Print out each record below, unaltered and complete, without its images.

╭─ DATASET CONTENT

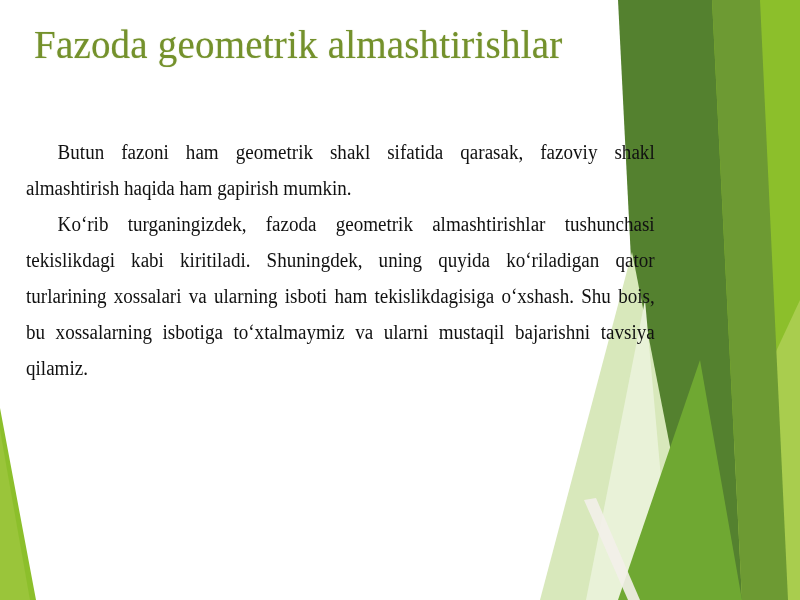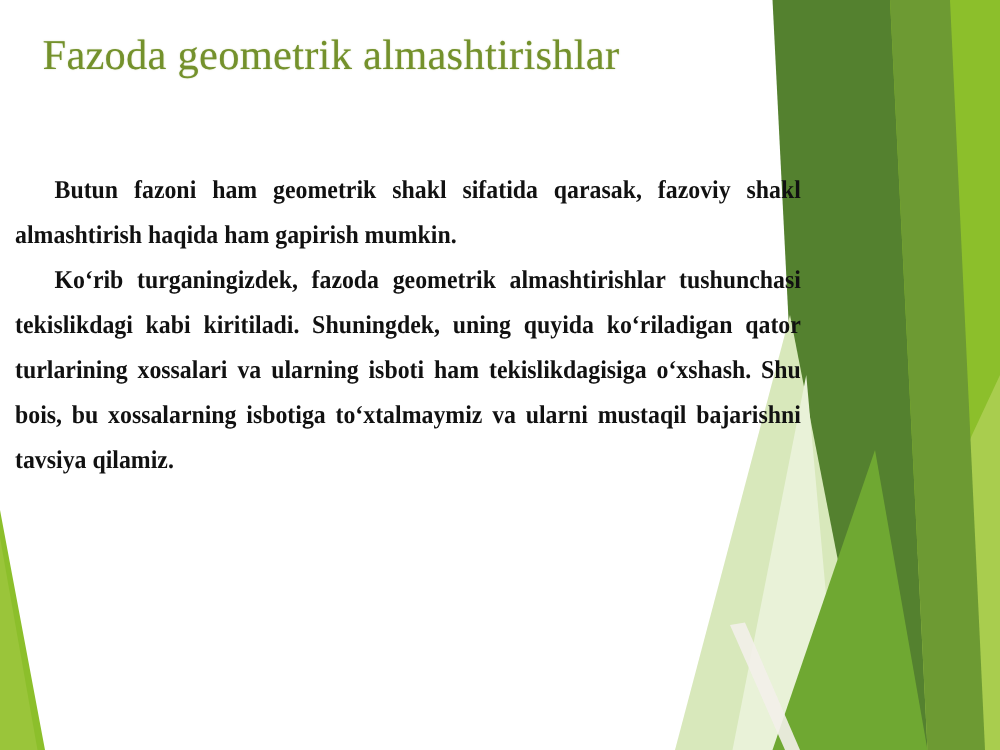--- a/index.html
+++ b/index.html
@@ -38,7 +38,7 @@
     position: absolute;
     left: 34px;
     top: 24px;
-    font-size: 34px;
+    font-size: 39px;
     line-height: 42px;
     font-weight: 400;
     letter-spacing: 0.2px;

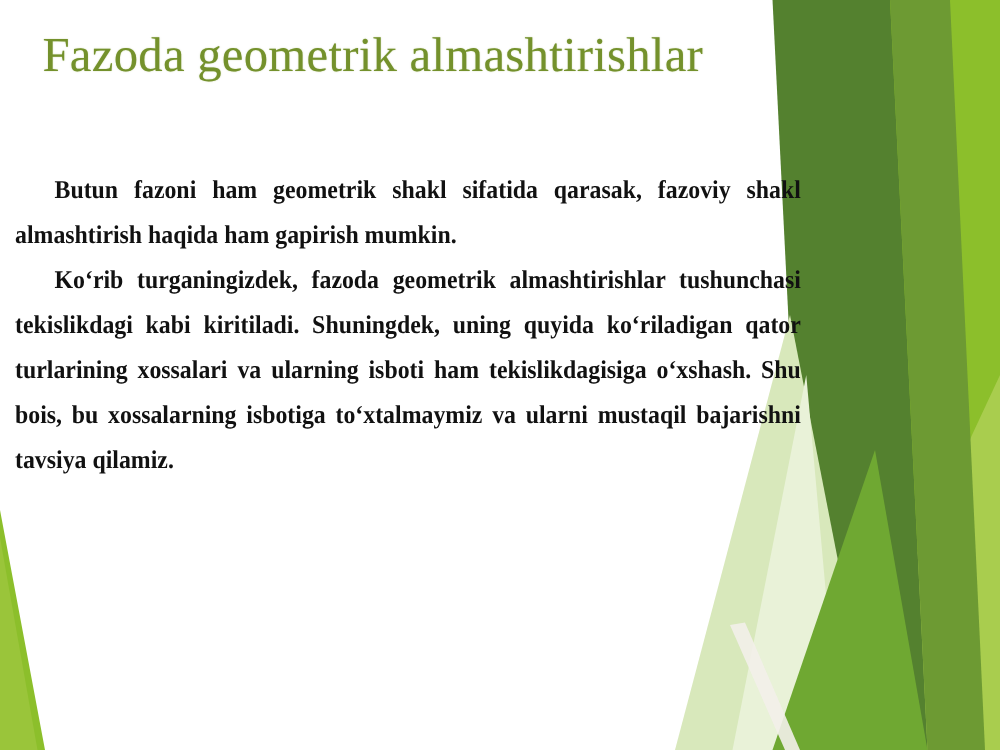--- a/index.html
+++ b/index.html
@@ -49,10 +49,9 @@
 
   #body-text {
     position: absolute;
-    left: 12px;
+    left: 26px;
     top: 134px;
     width: 628px;
-    font-weight: bold;
   }
 
   .para {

╰─

### WRITTEN RESPONSE
--- a/index.html
+++ b/index.html
@@ -38,7 +38,7 @@
     position: absolute;
     left: 34px;
     top: 24px;
-    font-size: 34px;
+    font-size: 39px;
     line-height: 42px;
     font-weight: 400;
     letter-spacing: 0.2px;

--- a/index.html
+++ b/index.html
@@ -49,10 +49,9 @@
 
   #body-text {
     position: absolute;
-    left: 12px;
+    left: 26px;
     top: 134px;
     width: 628px;
-    font-weight: bold;
   }
 
   .para {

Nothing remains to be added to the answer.